Questo appartiene alla retorica abituale secondo la quale vi è la volontà di lavorare di più con la Libia sostenendo la crescita delle istituzioni del Paese e accompagnando le autorità locali nel controllo dei flussi migratori, con l’obiettivo di una progressiva stabilizzazione del Paese. Ma non si può fare da un giorno all’altro. E poi gli accordi non operano alcuna distinzione nella tipologia di migranti.

Quali garanzie avranno, ad esempio, i profughi di guerra e i richiedenti asilo?
Allo stato, nessuna, ed è uno degli aspetti peggiori. Non sono previsti filtri di alcun genere. Al contrario, sarebbe importante stabilire punti chiari soprattutto sulla protezione dei rifugiati, partendo dal presupposto che la Libia non è affatto un paese sicuro. A rifugiati e richiedenti asilo deve assolutamente essere consentita la possibilità di ottenere protezione internazionale e di poter raggiungere i Paesi europei che possono garantire gli standard previsti dal diritto internazionale.

Le Nazioni Unite che ruolo avranno?
Nelle intese vengono menzionati genericamente gli organismi internazionali, ma non viene fatto alcun riferimento specifico e non viene indicato quale ruolo queste organizzazioni dovrebbero svolgere. Noi siamo presenti in Libia e abbiamo accesso a circa metà dei centri di raccolta dei migranti. Come è noto abbiamo più volte lamentato il trattamento che queste persone subiscono e i rischi a cui vanno incontro.

I 28 leader riaffermano la «determinazione ad agire nel pieno rispetto dei diritti umani, del diritto internazionale e dei valori europei, e in collaborazione con Acnur e Oim». Perché non è sufficiente?
Non sappiamo esattamente quale ruolo dovremmo svolgere. E anche se fosse possibile esaminare sul posto le domande dei richiedenti asilo, per costoro sarebbe quasi impossibile raggiungere legalmente l’Europa. A oggi un giovane subsahariano non ha alcuna possibilità di emigrare legalmente verso l’Ue. Se invece si consentisse almeno a piccole percentuali di poter accedere attraverso canali legali, questo scoraggerebbe molto il flusso illegale.

Però un intervento è ritenuto necessario, quantomeno per cominciare a disturbare i trafficanti di uomini.
Comprendo la necessità di contrastare la tratta di esseri umani, ma ho forti dubbi che sia questa la modalità migliore. E’ troppo presto per dire se ci saranno delle modifiche nelle rotte del traffico internazionali di migranti.
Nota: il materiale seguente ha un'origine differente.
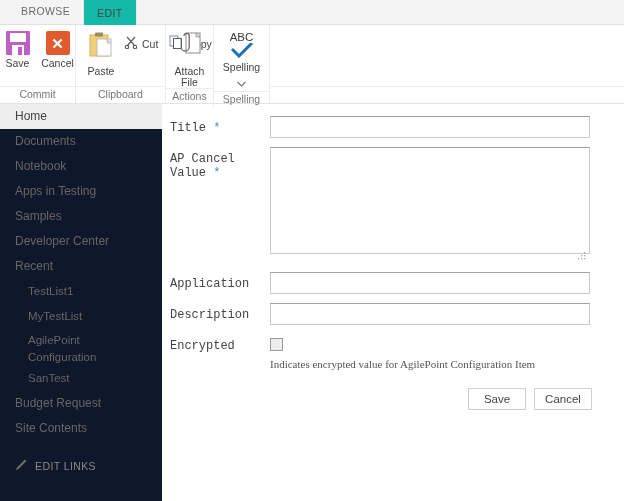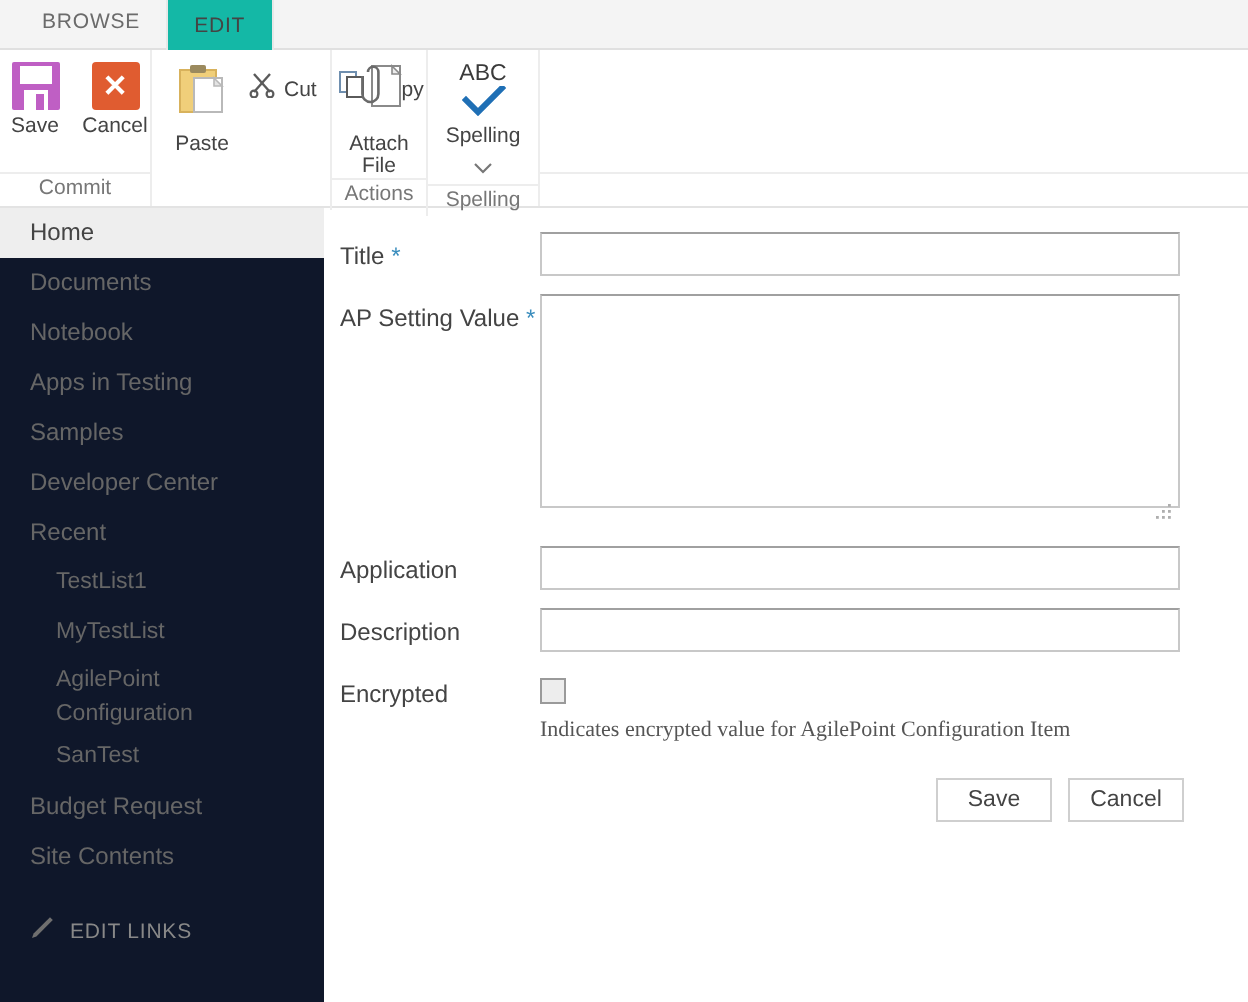"Clipboard" div.rgroup-label { html: none -> <div>Clipboard</div> }
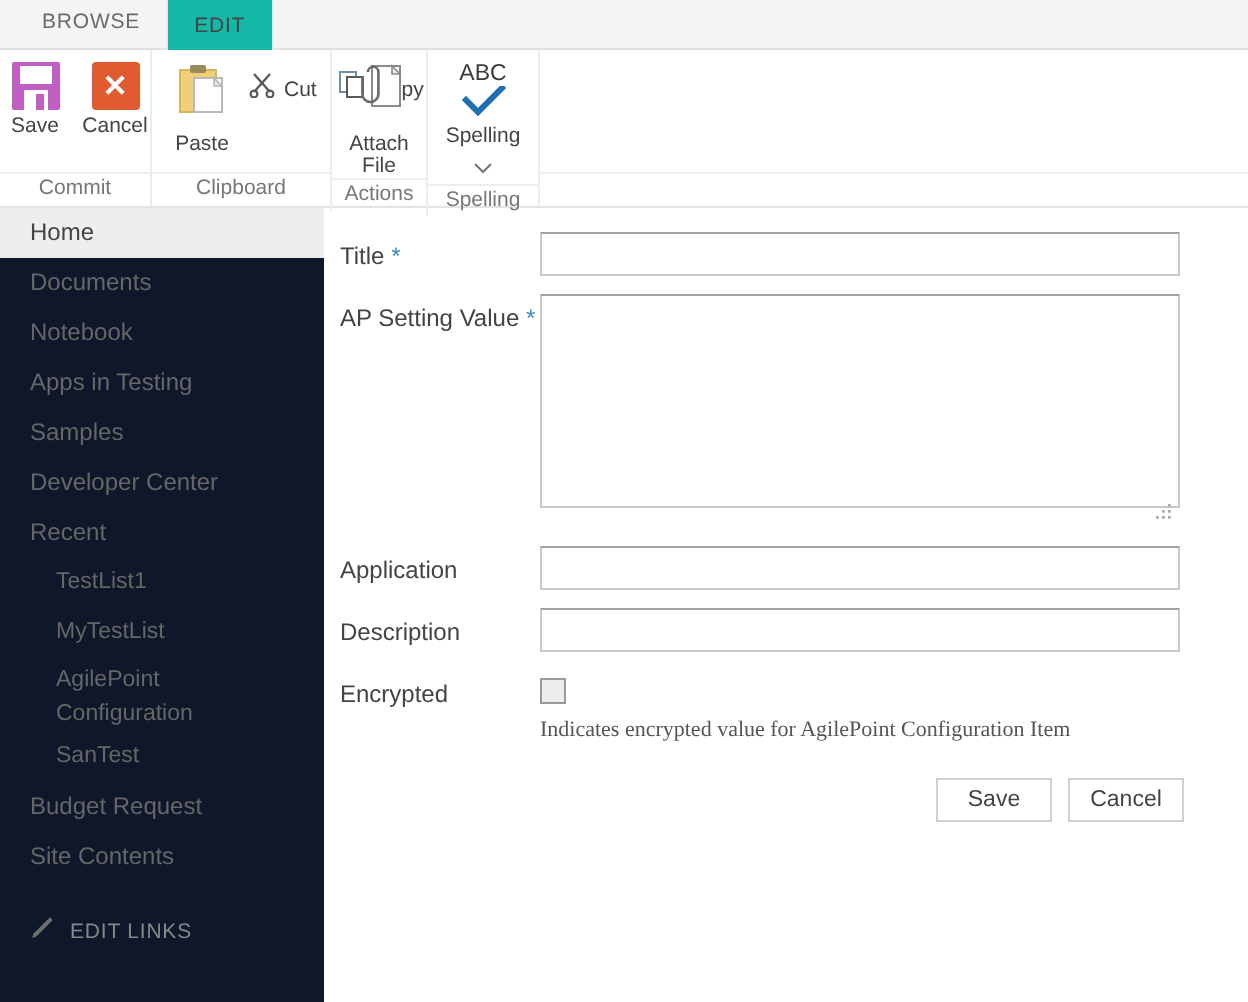"Title *" .flabel { font-family: none -> Liberation Mono, monospace }
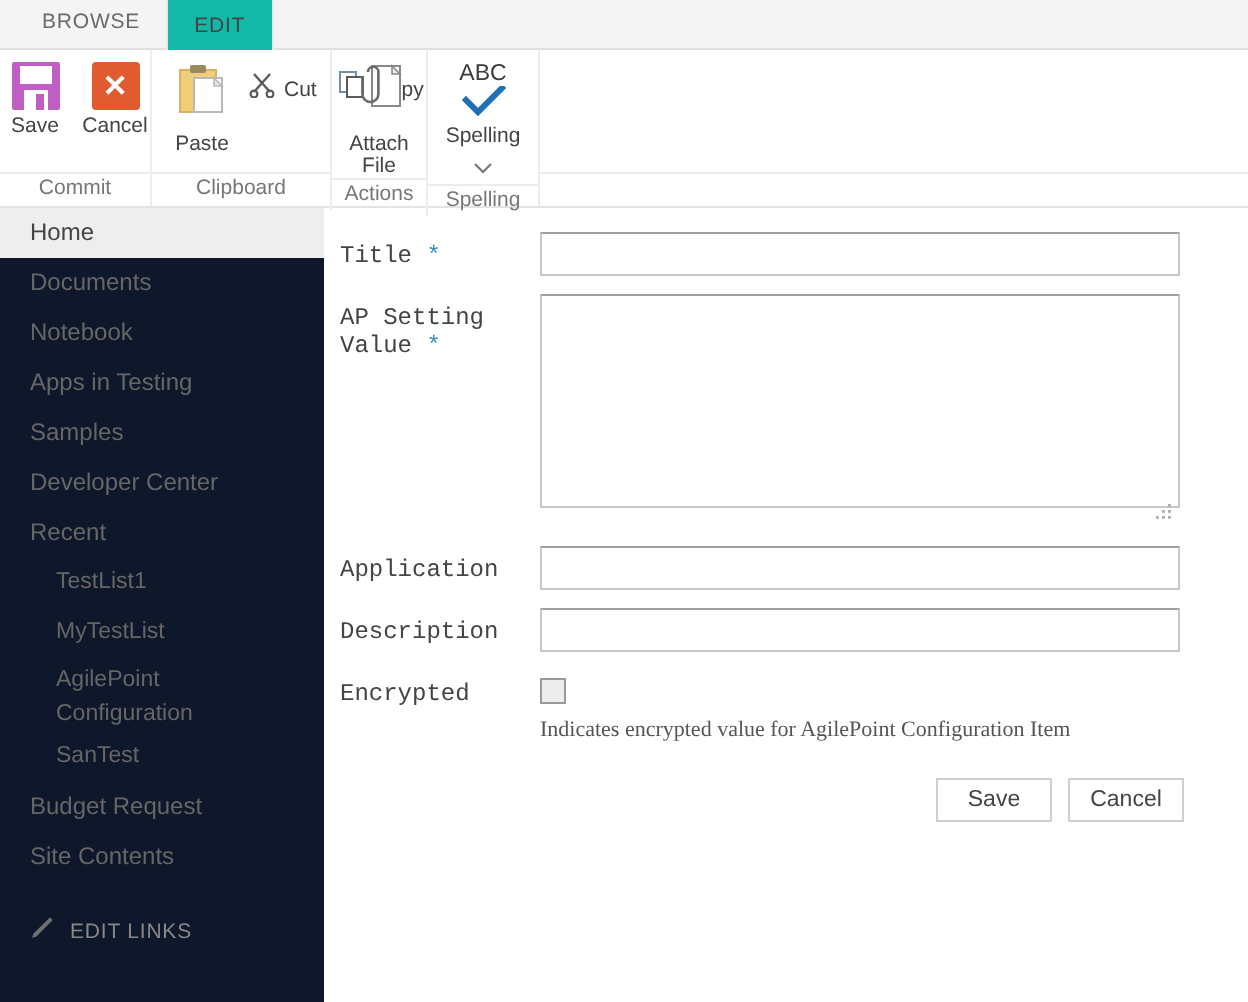"AP Setting Value" span { text: Setting -> Cancel }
Ogni Stato ha i diritto di contrastare i trafficanti e di avere il controllo delle frontiere, ma i rifugiati sono persone sottoposte alla protezione del diritto internazionale e l’anno scorso quasi il 40% di quanti hanno fatto domanda d’asilo in Italia ha ottenuto una protezione, giuridica o umanitaria. Che ne sarà di tutti gli altri che rimarranno bloccati in Libia?